Ignoro la técnica escultórica de la cera. Según parece, cada figura puede ocupar hasta ochocientas horas. El cuerpo se fabrica de fibra de vidrio. Colocar el pelo dura semanas: los cabellos se insertan de uno en uno para conseguir un aspecto más real. Luego se añaden los dientes y los ojos de diversos materiales. En la exposición hay de todo. No todas las caras me parecieron logradas, muchas cuesta identificarlas. Recuerdo el museo de Madame Tussauds en Londres, más fiel con los personajes históricos y de actualidad (que en todas partes son los mismos). No estaba Jaime de Marichalar pero sí Iñaki Undargarín. Tampoco Zapatero, aunque hice el recorrido muy deprisa.


Hay galerías de personajes y escenas según criterios temáticos o cronológicos.

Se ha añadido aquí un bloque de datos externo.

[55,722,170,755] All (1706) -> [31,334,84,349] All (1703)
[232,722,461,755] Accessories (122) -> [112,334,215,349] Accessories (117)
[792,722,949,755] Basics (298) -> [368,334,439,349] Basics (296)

El segundo defecto es la ausencia de expresión en los rostros. Al contrario que en la buena escultura, carecen de vida interior. Uno espera que cada personaje muestre algo de su imagen pública, como los ninots de las Fallas valencianas (la culminación del kitsch colectivo), pero son fríos e impasibles. La belleza de las mujeres es lo que más sufre.

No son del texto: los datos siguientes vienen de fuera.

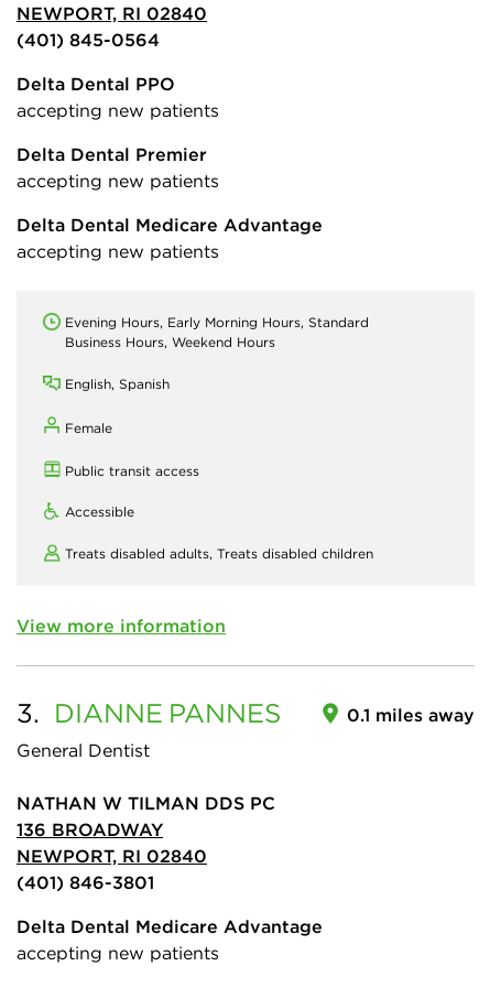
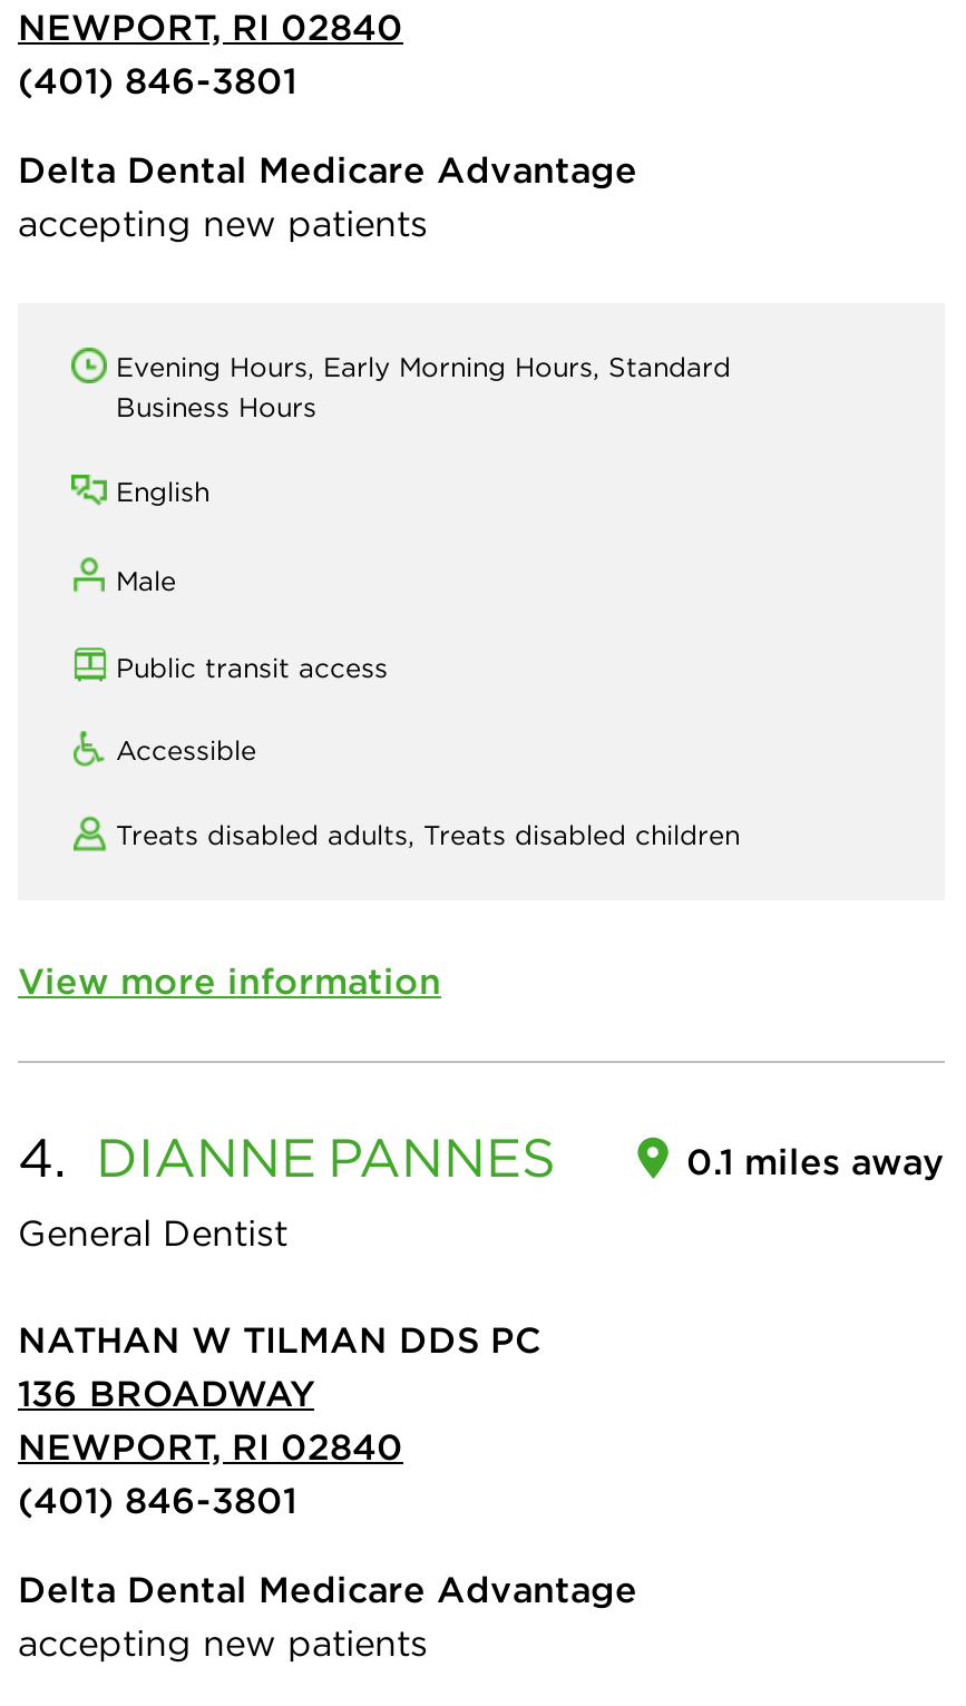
[17,29,219,192] (401) 845-0564 | Delta Dental PPO | accepting new patients | Delta Dental Premier | accepting new patients -> [18,58,296,103] (401) 846-3801
[65,334,275,350] Business Hours, Weekend Hours -> [116,390,316,423] Business Hours
[65,376,170,392] English, Spanish -> [116,475,209,508] English
[65,420,112,436] Female -> [116,564,176,597] Male
[17,696,281,729] 3. DIANNE PANNES -> [18,1123,555,1190] 4. DIANNE PANNES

Hay varios tipos de escenas: Naturalistas, la muerte de Manolete (en mi opinión la más convincente,) con el diestro en la camilla y un facsímil del parte médico donde se detallan las mortales heridas de las astas de Islero (también presente). Raciales, Felipe II y la corte, Pizarro y los indios. Oníricas, un salón del Oeste donde reina la quietud y el misterio. Anacrónicas, escritores de las generaciones del 98, 27 y 14 en un totum revolutum. Peliculeras, el señor de los anillos y otras series millonarias. Épicas, el niño Torres, Gasol (es tremendo) o Rafa Nadal. El tercer defecto es la falta de interacción. Los actores son átomos cerúleos encerrados en sí mismos. No hay códigos ni mensajes. Al revés, pensad en las Meninas o en los personajes de Galdós, más ciertos que nosotros mismos. A la pregunta ¿qué está pasando?, la respuesta es no lo sé o, más exactamente, nada. No representan la realidad sino el fantasma, uno de los temas favoritos de la teología medieval. Todo semeja un gigantesco columbario.

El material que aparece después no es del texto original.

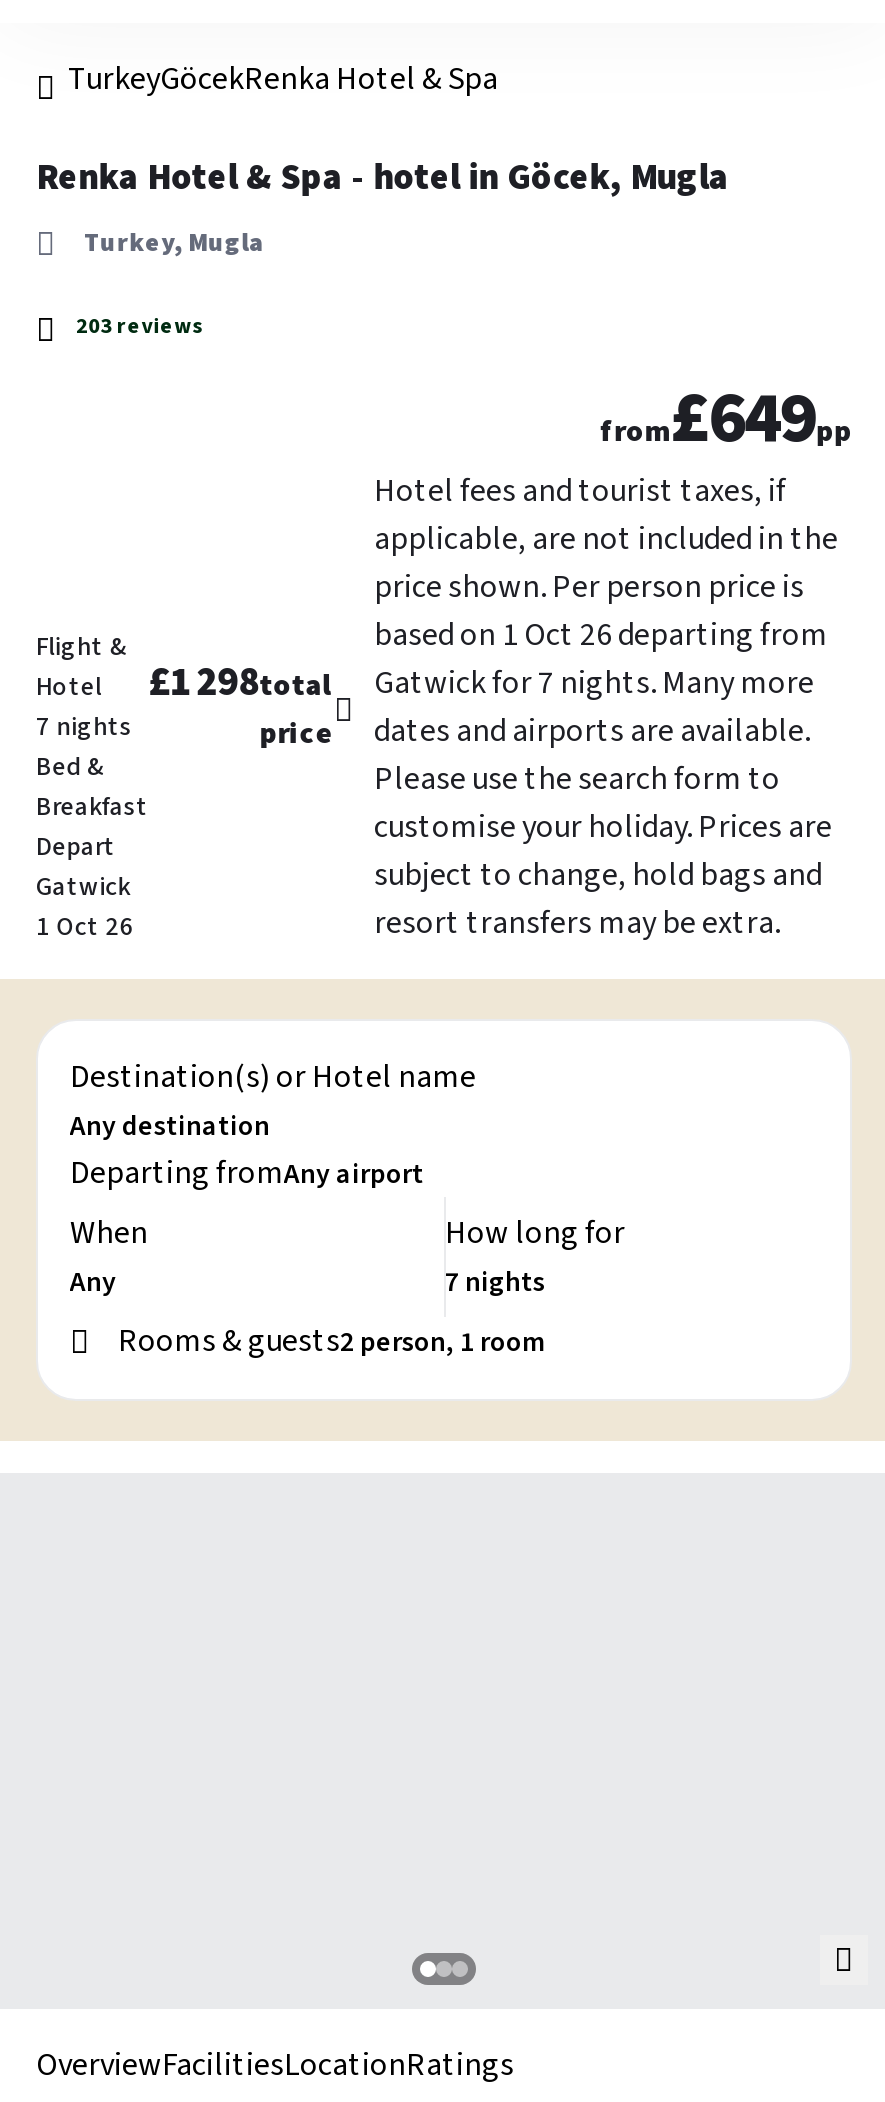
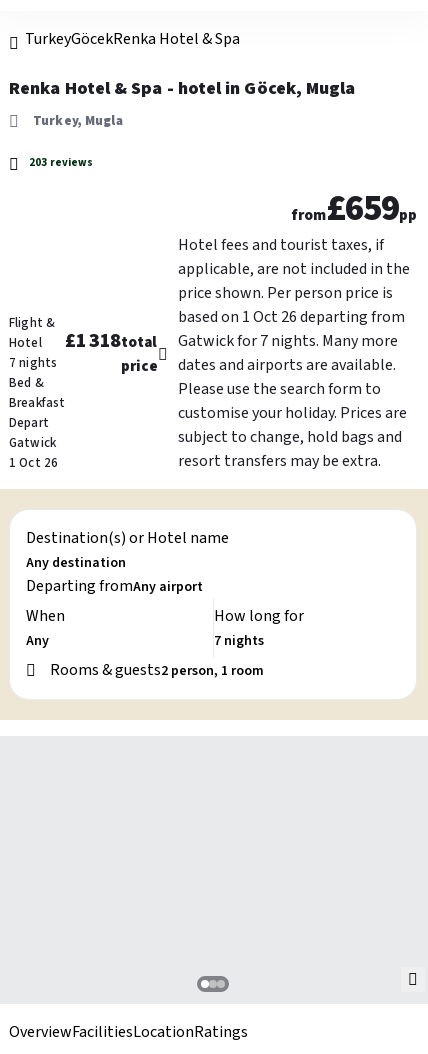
[600,367,852,469] from£649pp -> [291,183,417,234] from£659pp
[36,655,814,711] Hotel £1 298total Gatwick for 7 nights. Many more -> [9,327,398,355] Hotel £1 318total Gatwick for 7 nights. Many more

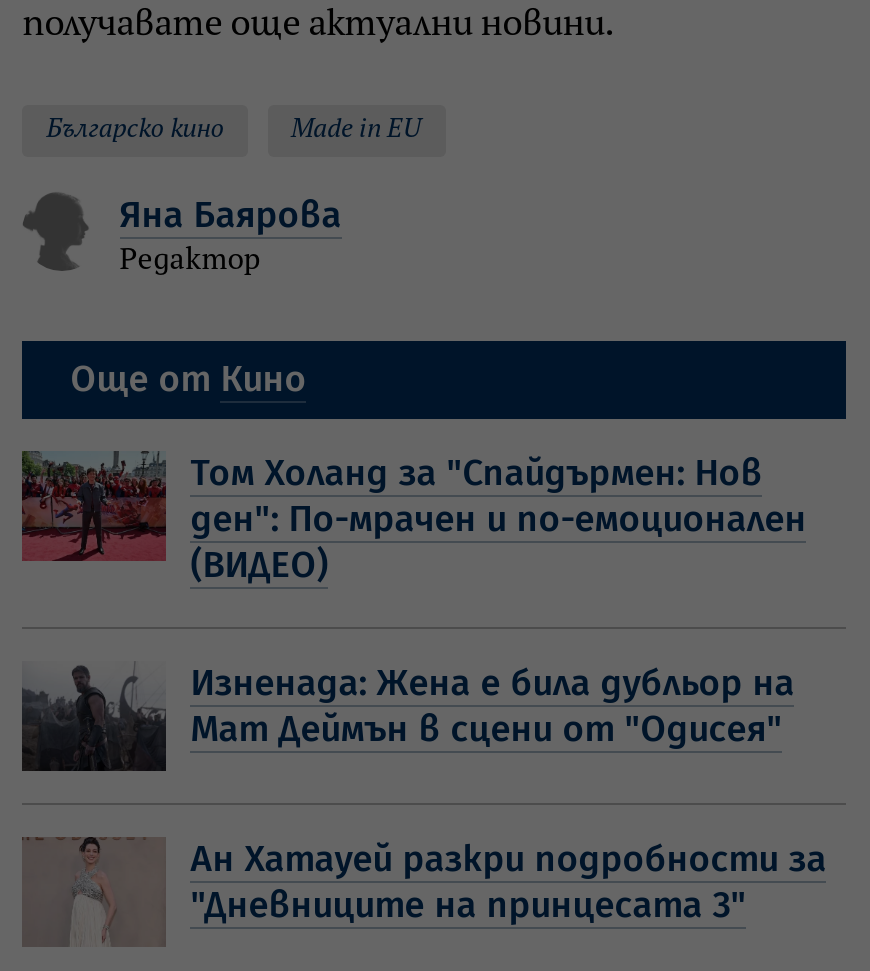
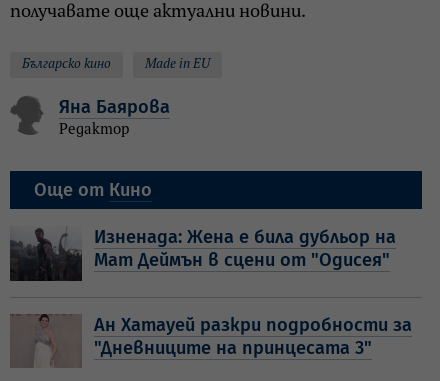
[20,450,807,588] [image] | Том Холанд за "Спайдърмен: Нов | ден": По-мрачен и по-емоционален | (ВИДЕО) -> none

Una de las sorpresas más envolventes al cambiar de galería (y percibirla en su conjunto) es la ilusión de un espacio poblado. Tienes la certeza de estar rodeado de gente por todas partes. Cuando recobras el juicio y observas los detalles, el  movimiento, te das cuenta de que en la sala sólo hay un padre con su hijo, un jubilado y tú. También se sitúan figuras ante las escenas como un visitante más. Si te quedas inmóvil no tardarán en tocarte para ver si eres real. Me pasó con una niña de ocho años que al guiñarle el ojo disparó su risa cristalina. O a la inversa: en una escena de las Indias vi de espaldas a un señor con bata blanca, arrodillado, quieto; tras el mosqueo advertí que era un técnico afanado en lustrar los zapatos de Cortés. Durante toda la visita luchas con el deseo de tocarles las manos y la cara: es curioso que a veces la textura resulte la sensación más intensa.

Pienso, para finalizar, que un museo de cera sólo alcanza su verdadero sentido en una noche de invierno oscura: cerrado, solitario, tenebroso. ¿Te quedarías dentro hasta el amanecer por seis mil euros? Yo no, ni siquiera por tres mil con mi mejor amigo. Para empezar me acordaría de la estupenda película Los crímenes del museo de cera en la que Jarrod (Vincente Price), el artista asesino, sumerge en cera hirviente los cuerpos de las víctimas para moldear sus figuras. No en vano la imaginación es la facultad más afilada del conocimiento humano.